Weg mit der Wehrpflicht

von Michael Behrendt Ralf Siemens

Die Wehrpflicht ist in Deutschland eine heilige Kuh. Nirgendwo sonst wird die Diskussion um die Wehrform von Streitkräften so ideologisch und zugleich oberflächlich geführt wie hierzulande. Die Wehrpflicht habe sich bewährt, gleichzeitig sichere sie die Verantwortung des einzelnen männlichen Bürgers für die Sicherheit des Landes, sie sei eine demokratische Errungenschaft, Ausdruck der gewachsenen Verteidigungskultur und letztlich sogar "unantastbar".

Die Wehrpflicht ist mit dem Ende der Ost-West-Konfrontation in ihre größte Legitimationskrise geraten. In der BRD verteidigt eine große Koalition aus CDU/CSU, SPD und der obersten Führungsriege der Bundeswehr geradezu verbissen die Wehrpflicht, ohne glaubwürdige Begründungen für ihr Festhalten nennen zu können. Bundespräsident Roman Herzog räumte in seiner Rede vor den Kommandeuren der Bundeswehr im November 1995 allerdings ein: "Die Wehrpflicht ist ein so tiefer Einschnitt in die individuelle Freiheit des jungen Bürgers, daß ihn der demokratische Rechtsstaat nur fordern darf, wenn es die äußere Sicherheit des Staates wirklich gebietet. Sie ist also kein allgemeingültiges Prinzip, sondern sie ist auch abhängig von der konkreten Sicherheitslage. Ihre Beibehaltung, Aussetzung oder Abschaffung müssen sicherheitspolitisch begründet werden können." Nur ist eine solche Begründung für die Notwendigkeit der Wehrpflicht gerade der Argumentation der Militärs nicht zu entnehmen. Deutschland, so ist in einschlägigen Papieren nachzulesen, ist militärisch nicht in seiner territorialen Integrität bedroht. Selbst vom ungünstigsten Szenario eines politischen und militärischen Wandels in Rußland ausgehend, rechnet die Bundeswehr mit einer Vorwarnzeit von mindestens einem Jahr.

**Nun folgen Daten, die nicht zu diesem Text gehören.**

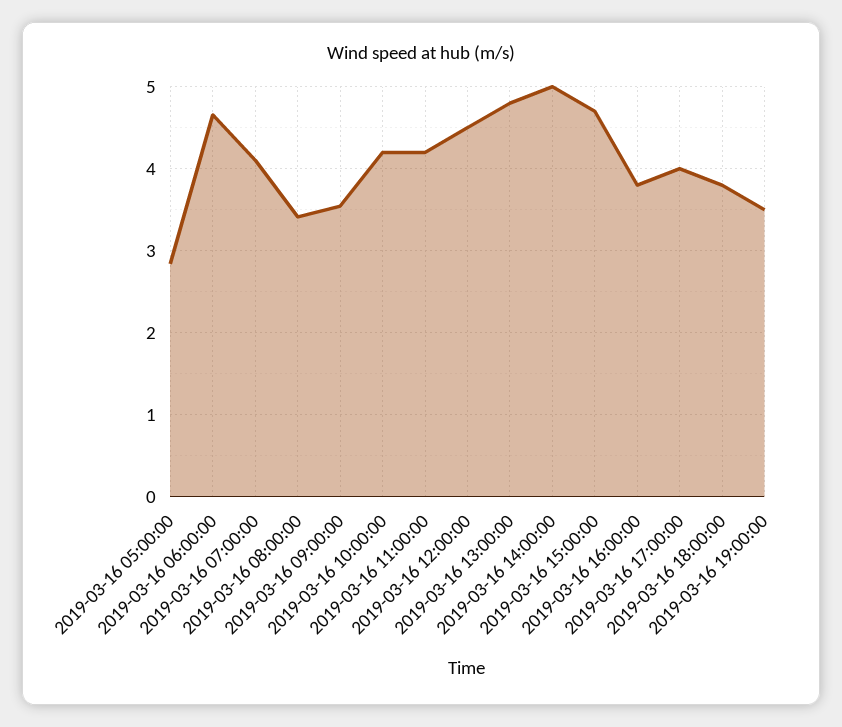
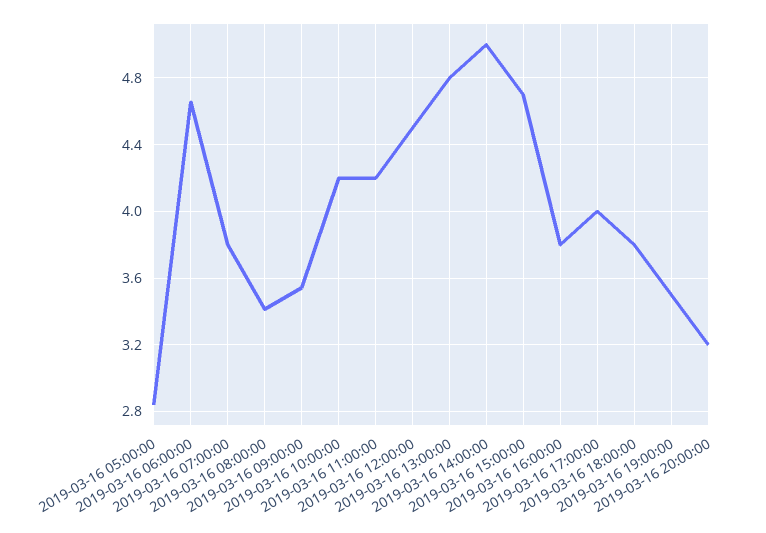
2019-03-16 07:00:00: 4.1 -> 3.8
2019-03-16 20:00:00: none -> 3.2

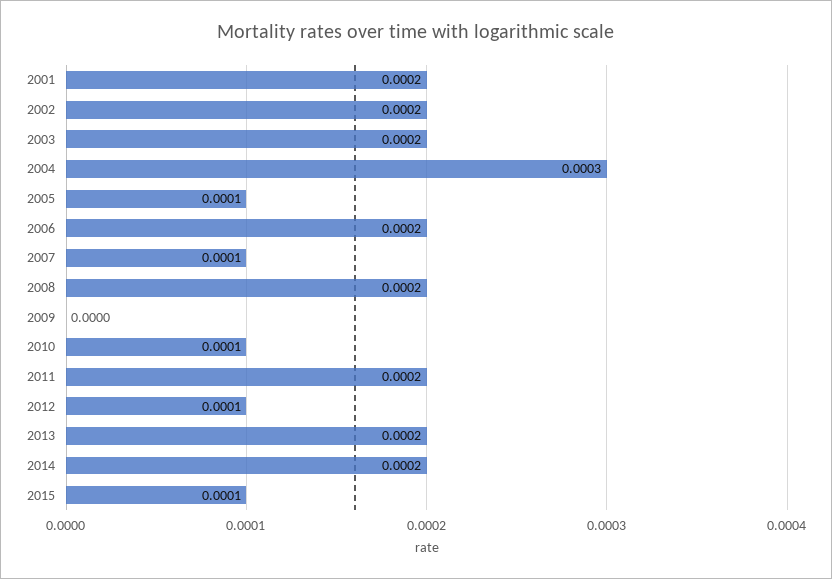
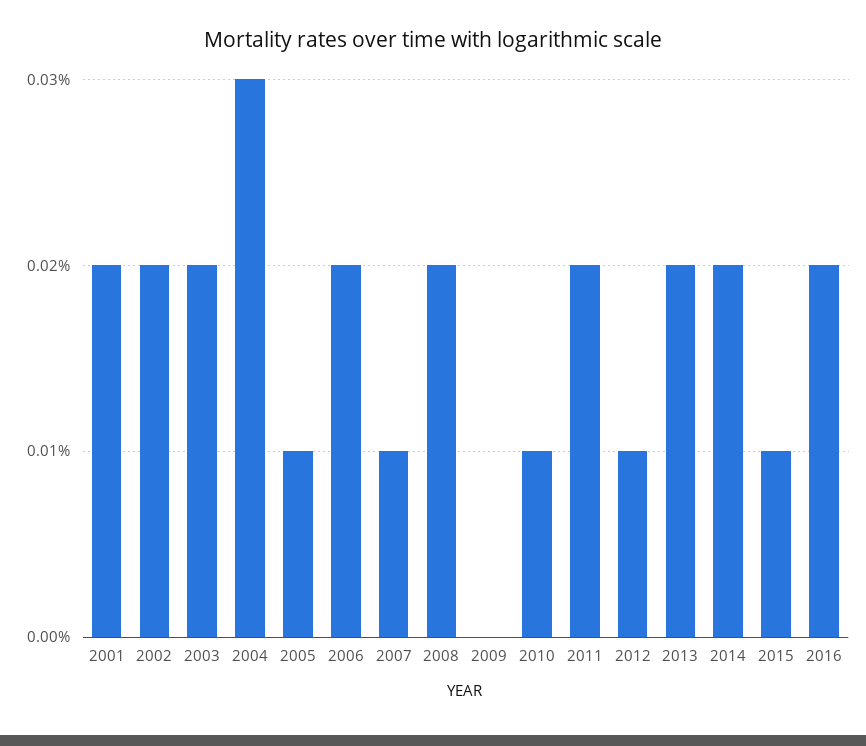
2016: none -> 0.0002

Sachliche Überlegungen, orientiert an Fragen der militärischen Effizienz und einer Kosten-Nutzen-Analyse, haben in anderen westlichen Staaten zur Abschaffung oder zur Aufhebung der Wehrpflicht in Friedenszeiten geführt: Großbritannien, Kanada und die USA bereits zu Zeiten des Kalten Krieges; nach 1990 folgten Belgien und die Niederlande. In Frankreich und kürzlich auch in Spanien sind entsprechende Entscheidungen getroffen worden. Selbst Rußland will nach der Jahrtausendwende auf die Wehrpflicht verzichten.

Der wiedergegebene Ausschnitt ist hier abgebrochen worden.